In the conventional device (see FIG. 6), since there is only one feedback circuit, in the above case, both the feedback of the displacement and the speed do not take place at the same time. Such inconvenience disappears.

[0029]

As described above in detail, according to the servo type vibration detector of the present invention, the displacement feedback circuit and the speed feedback circuit are constituted by two independent circuits, so that they are mutually restricted. There is an effect that the displacement feedback amount and the speed feedback amount can be set independently without any need.

[Brief description of the drawings]

FIG. 1 is a schematic configuration diagram of a servo vibration detector as one embodiment of the present invention.

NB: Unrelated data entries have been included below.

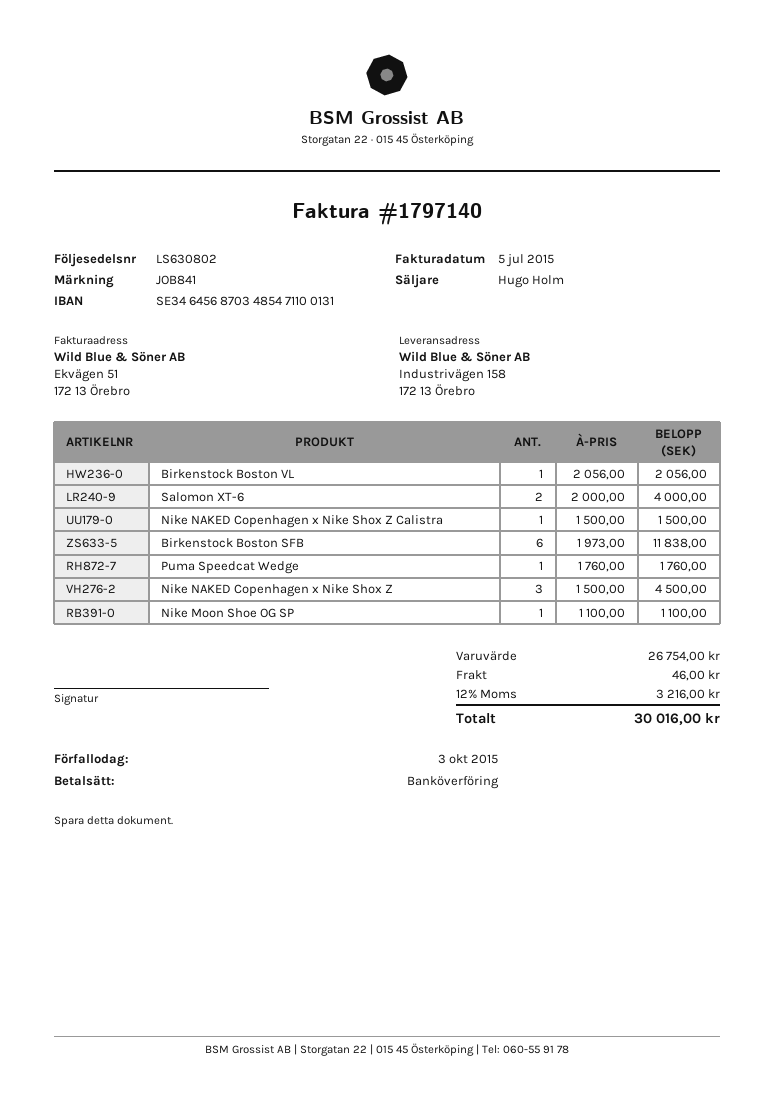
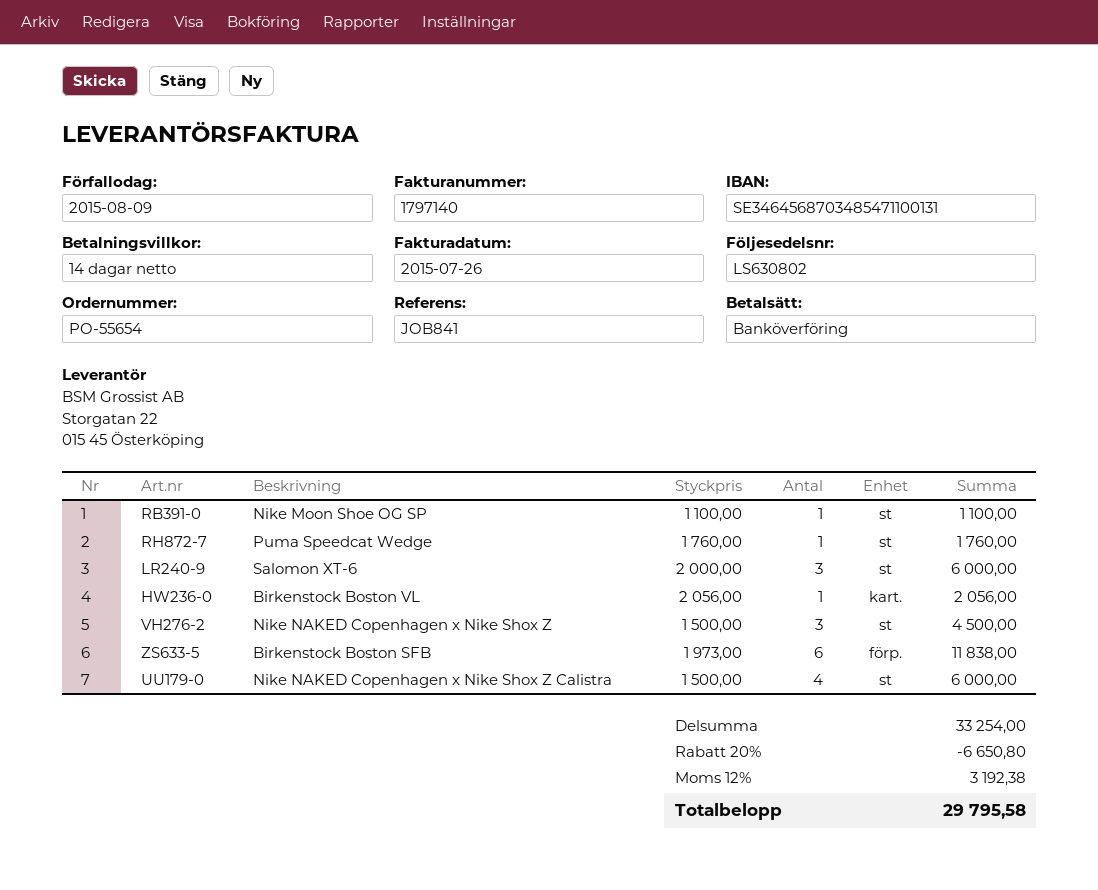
invoice date: 2015-07-05 -> 2015-07-26
due date: 2015-10-03 -> 2015-08-09
Salomon XT-6: 2 x 2000.00 = 4000.00 -> 3 x 2000.00 = 6000.00
Nike NAKED Copenhagen x Nike Shox Z Calistra: 1 x 1500.00 = 1500.00 -> 4 x 1500.00 = 6000.00
subtotal: 26754.00 -> 33254.00
discount: none -> 20% = 6650.80
shipping: 46.00 -> none
tax: 12% = 3216.00 -> 12% = 3192.38
total: 30016.00 -> 29795.58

2A is a side sectional view of the displacement detection unit, and FIG.
FIG. 3A is a cross-sectional view taken along line AA.

3A is an exploded perspective view of a main part of a cross spring joint, and FIG. 3B is an exploded perspective view of the same.

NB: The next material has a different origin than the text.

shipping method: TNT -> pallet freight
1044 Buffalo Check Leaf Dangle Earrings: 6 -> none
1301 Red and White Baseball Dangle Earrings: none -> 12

FIG. 4 is a circuit diagram for extracting the acceleration output.

FIG. 5 is a schematic configuration diagram of a conventional servo vibration detector.

FIG. 6 is a circuit diagram for extracting the acceleration output.

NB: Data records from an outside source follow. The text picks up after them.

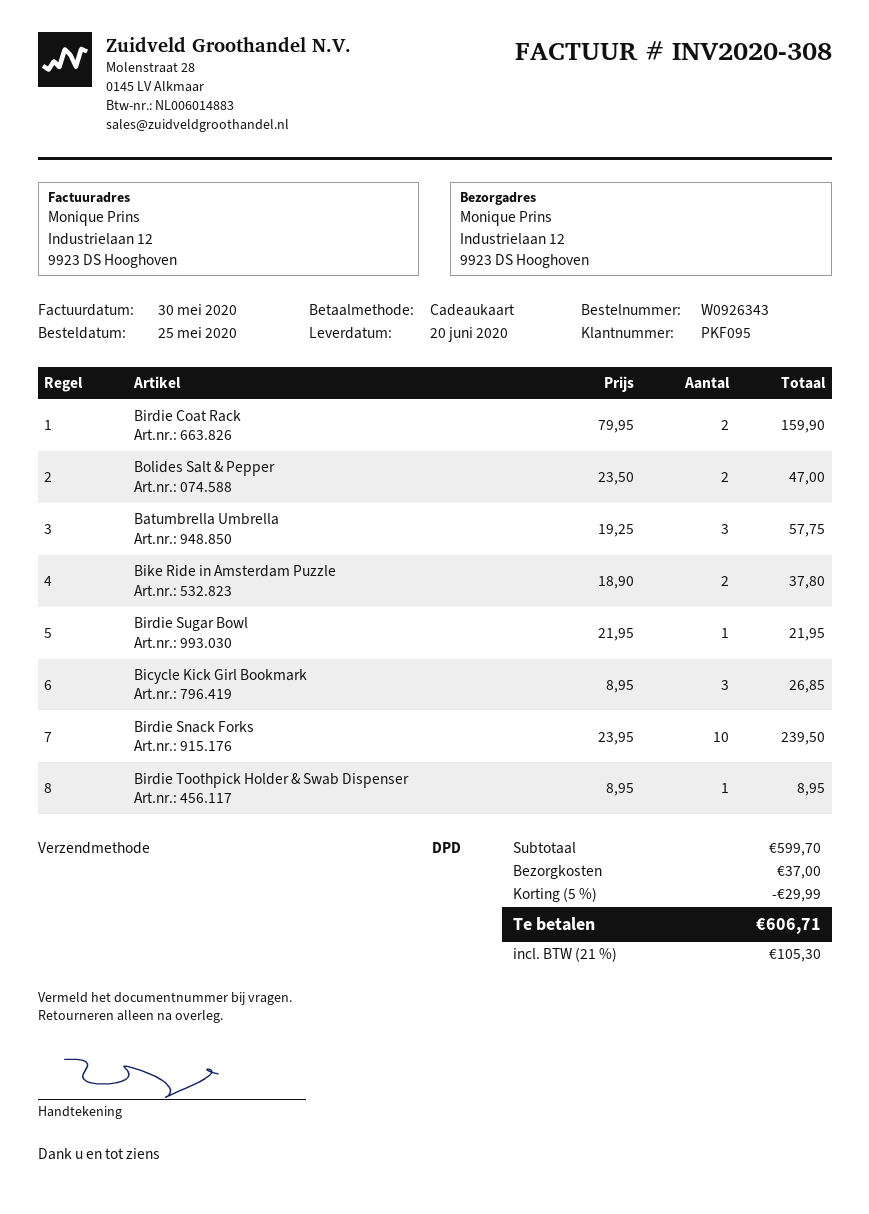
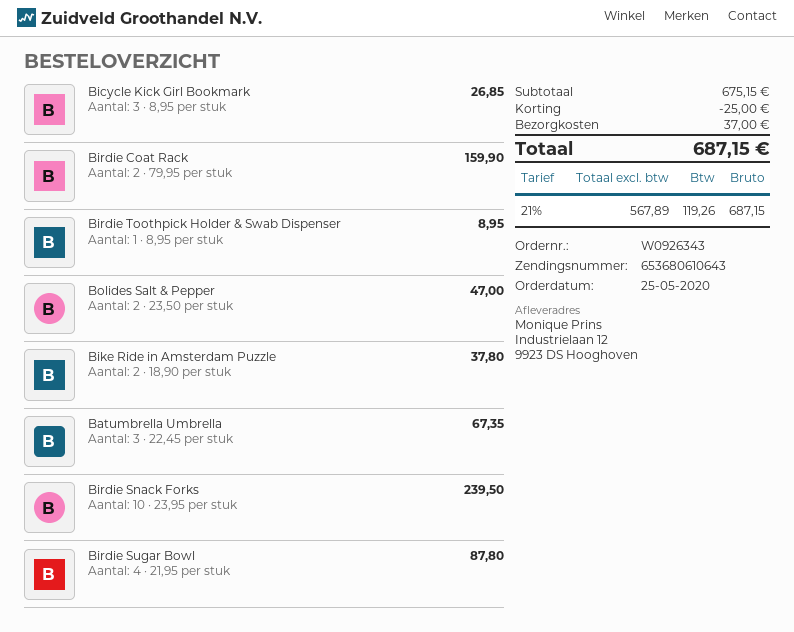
Batumbrella Umbrella: 3 x 19.25 = 57.75 -> 3 x 22.45 = 67.35
Birdie Sugar Bowl: 1 x 21.95 = 21.95 -> 4 x 21.95 = 87.80
subtotal: 599.70 -> 675.15
discount: 29.99 -> 25.00
tax: 21% = 105.30 -> 21% = 119.26
total: 606.71 -> 687.15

FIGS. 7A and 7B are diagrams showing frequency characteristics of the vibration detector. FIGS.

[Explanation of symbols]

 DESCRIPTION OF SYMBOLS 1 Case 2 Drive part 2A 1st drive part 2B 2nd drive part 2a Magnet 2b Drive coil 3 Pendulum 3a Spring 3b Damper 3c, 3d Leaf spring 4 Displacement detection part 4A 1st displacement detection part 4B 2nd displacement detection part 4a, 4b Electrode plate 5 Servo amplifier 5A First servo amplifier 5B Second servo amplifier 7 Feedback circuit 7A First feedback circuit 7B Second feedback circuit 11 Bearing 12a, 12b Ring member 13 Axis 14 Connecting member 21 First drive coil 22 Second drive coil 31 Pendulum side plate 40 Capacitor 41 Fixed side plate 45 First electrode (first capacitor) 46 Second electrode (second capacitor) 45a, 46a Conductor

Claims (2)

[Claims] 1. A case, a drive unit provided in the case, a pendulum movably provided in the case via a spring, a displacement detector for detecting displacement of the pendulum, and a displacement detector A servo-type vibration detector including a servo amplifier capable of supplying a current that causes the drive unit to generate an electromagnetic force for returning the pendulum to the zero position when the displacement of the pendulum from the zero position is detected by the unit; A feedback circuit that feeds back a displacement feedback amount and a speed feedback amount set based on the displacement of the pendulum detected by the displacement detection unit to the comparator on the input side of acceleration as the displacement feedback and the speed feedback via the driving unit; In order to perform the above-mentioned displacement feedback and velocity feedback independently of each other, the feedback circuit is independent. A servo type vibration detector characterized by comprising two systems. 2. The servo according to claim 1, wherein the drive unit, the displacement detection unit, and the servo amplifier are provided two each so as to form the independent two-system feedback circuit. Type vibration detector.